The report delves into the email trail, the IPCC consensus of “unequivocal warming”, the legal and policy issues of Climategate and the EPA’s reliance on the IPCC to make regulatory decisions in order to reduce greenhouse gas emissions. The EPA’s endangerment finding, which took effect January 14, gives the EPA authority under section 202(a) of the Clean Air Act (CAA) to regulate greenhouse gases (GHGs). Sen. James Inhofe (R-Okla.), Ranking Member of the Senate Committee on Environment and Public Works, said:
“So this administration has said, “All right. We couldn’t go it legislatively so we’re going to do it on our own. We’re going to do the damage, inflict the economic damage to this country that would have come under cap and trade the same as if we had been able to pass it.” Now, I think that’s interesting. I would like to say this one thing. The chairman made the statement that the Supreme Court’s mandating this stuff. They’re not mandating a thing. The Supreme Court said you have three choices. You can either, well, either find an endangerment finding or do not find it, or you can say that the science is uncertain.

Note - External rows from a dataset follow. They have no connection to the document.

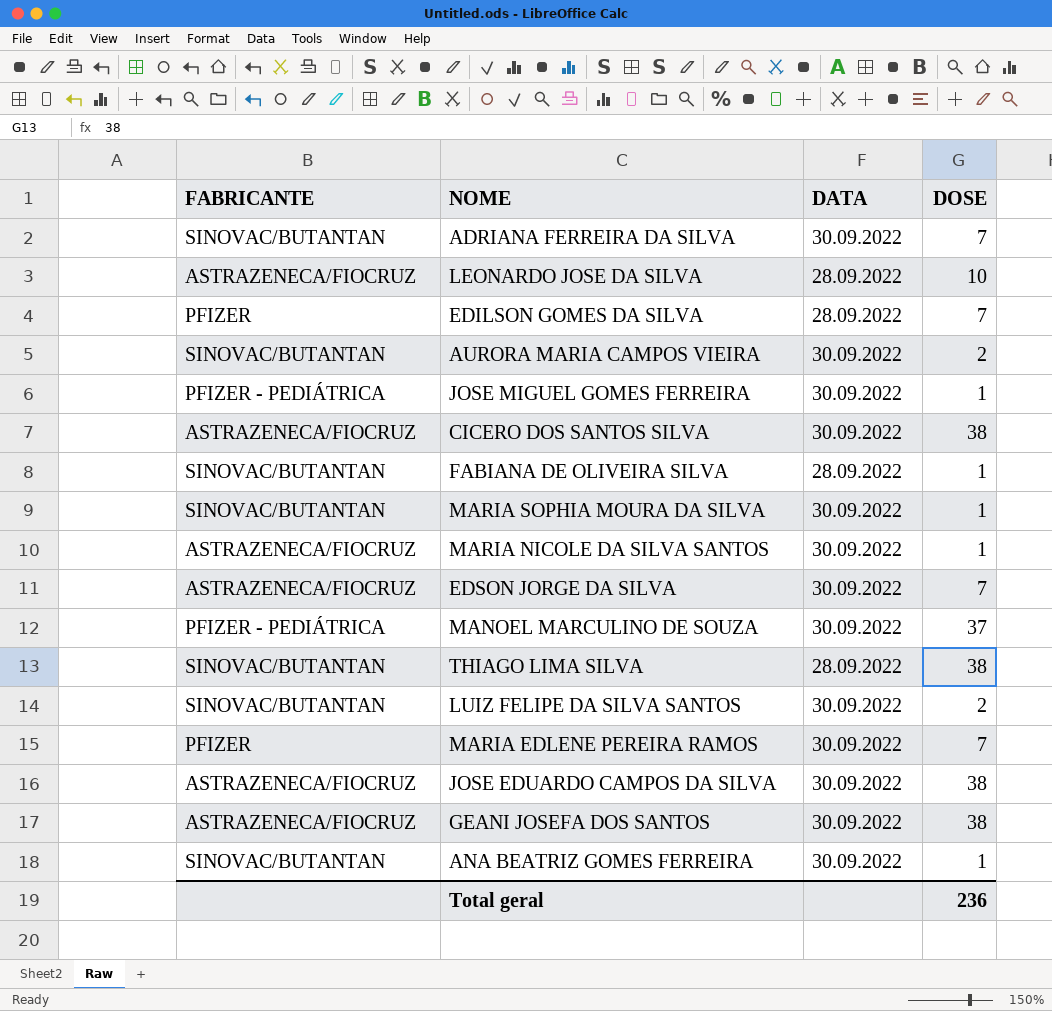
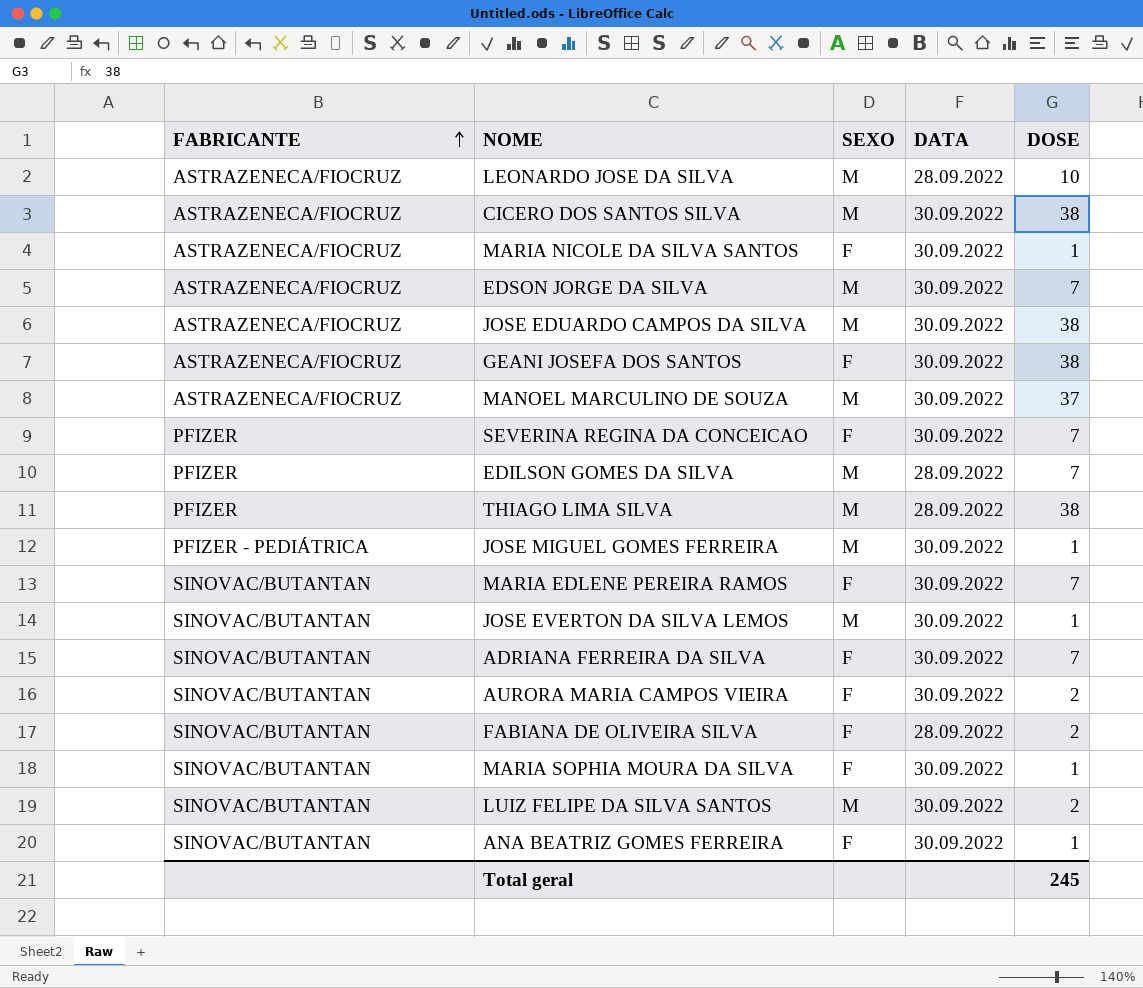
row order: none -> FABRICANTE ascending
column SEXO | position: none -> 3
MANOEL MARCULINO DE SOUZA | FABRICANTE: PFIZER - PEDIÁTRICA -> ASTRAZENECA/FIOCRUZ
row SEVERINA REGINA DA CONCEICAO: none -> PFIZER | F | 30.09.2022 | 7
THIAGO LIMA SILVA | FABRICANTE: SINOVAC/BUTANTAN -> PFIZER
MARIA EDLENE PEREIRA RAMOS | FABRICANTE: PFIZER -> SINOVAC/BUTANTAN
row JOSE EVERTON DA SILVA LEMOS: none -> SINOVAC/BUTANTAN | M | 30.09.2022 | 1
FABIANA DE OLIVEIRA SILVA | DOSE: 1 -> 2
Total geral | DOSE: 236 -> 245

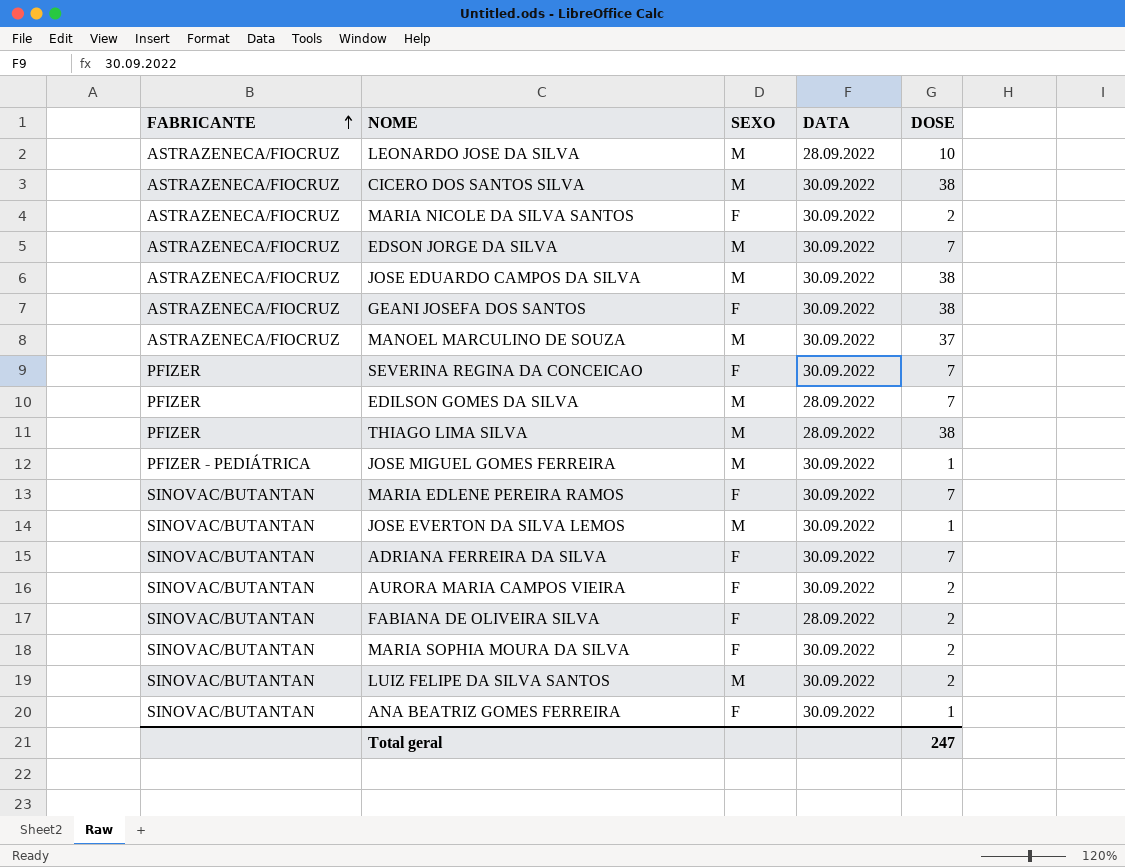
MARIA NICOLE DA SILVA SANTOS | DOSE: 1 -> 2
MARIA SOPHIA MOURA DA SILVA | DOSE: 1 -> 2
Total geral | DOSE: 245 -> 247

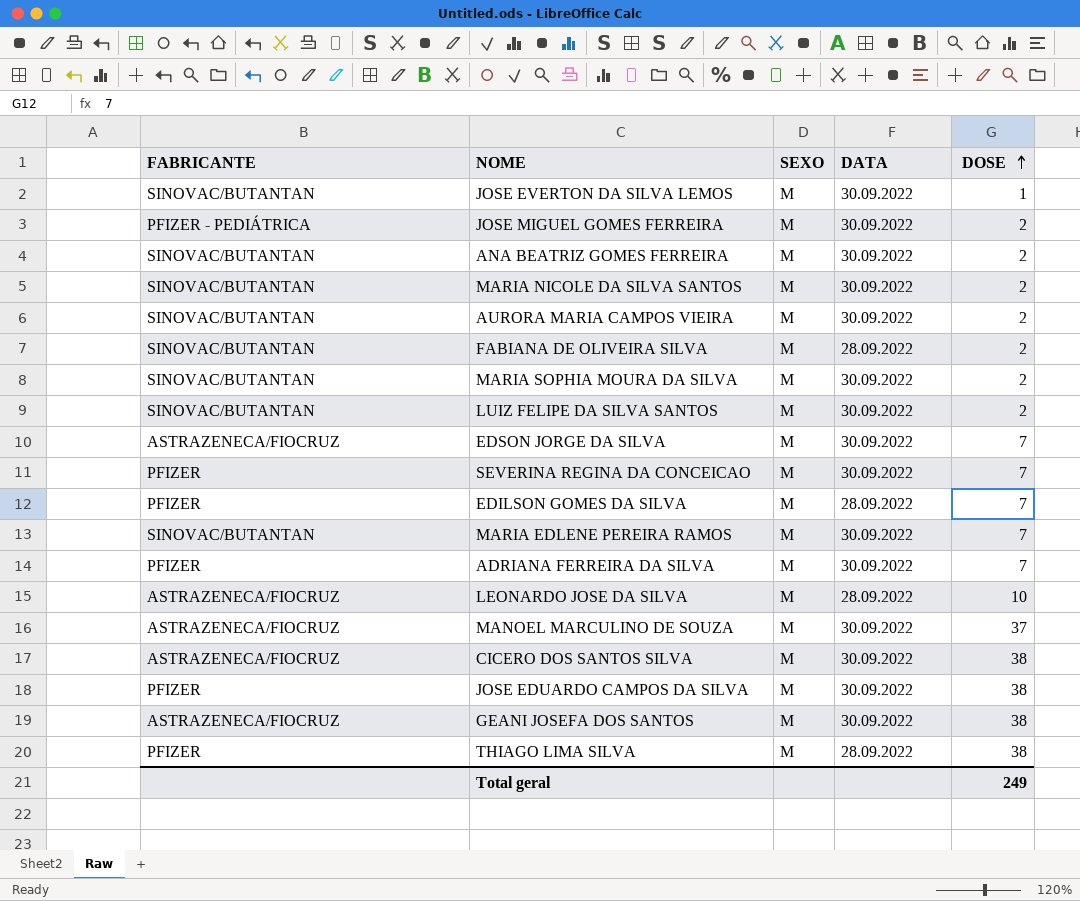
row order: FABRICANTE ascending -> DOSE ascending
JOSE MIGUEL GOMES FERREIRA | DOSE: 1 -> 2
ANA BEATRIZ GOMES FERREIRA | SEXO: F -> M
ANA BEATRIZ GOMES FERREIRA | DOSE: 1 -> 2
MARIA NICOLE DA SILVA SANTOS | FABRICANTE: ASTRAZENECA/FIOCRUZ -> SINOVAC/BUTANTAN
MARIA NICOLE DA SILVA SANTOS | SEXO: F -> M
AURORA MARIA CAMPOS VIEIRA | SEXO: F -> M
FABIANA DE OLIVEIRA SILVA | SEXO: F -> M
MARIA SOPHIA MOURA DA SILVA | SEXO: F -> M
SEVERINA REGINA DA CONCEICAO | SEXO: F -> M
MARIA EDLENE PEREIRA RAMOS | SEXO: F -> M
ADRIANA FERREIRA DA SILVA | FABRICANTE: SINOVAC/BUTANTAN -> PFIZER
ADRIANA FERREIRA DA SILVA | SEXO: F -> M
JOSE EDUARDO CAMPOS DA SILVA | FABRICANTE: ASTRAZENECA/FIOCRUZ -> PFIZER
GEANI JOSEFA DOS SANTOS | SEXO: F -> M
Total geral | DOSE: 247 -> 249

And I think what we’re going to be asking you to do, during the question and answer time is to find that it’s not certain. You can have an endangerment finding. That can change because you didn’t know at the time that you were basing this on the IPCC flawed science, that the science was flawed. You didn’t believe that, but nonetheless that’s where we are today. We’re going to be making the request, Madam Chairman, that we go back, relook at this and also that — that — and the EPA have their I.G. (Inspector General)looking into this just the same as all the other nations are doing at this time all throughout Europe.”
You can find the full report here. What’s most interesting is that it’s the politicians arguing that the science is settled while the climatologists suggest otherwise. Even Phil Jones, former director of the East Anglia’s CRU admitted, “I don’t believe the vast majority of climate scientists think this. This is not my view. There is still much that needs to be undertaken to reduce uncertainties, not just for the future, but for the instrumental (and especially the palaeoclimatic) past as well.”
The EPA needs to reevaluate the science before it moves forward on a long road of expensive and expansive environmental regulations.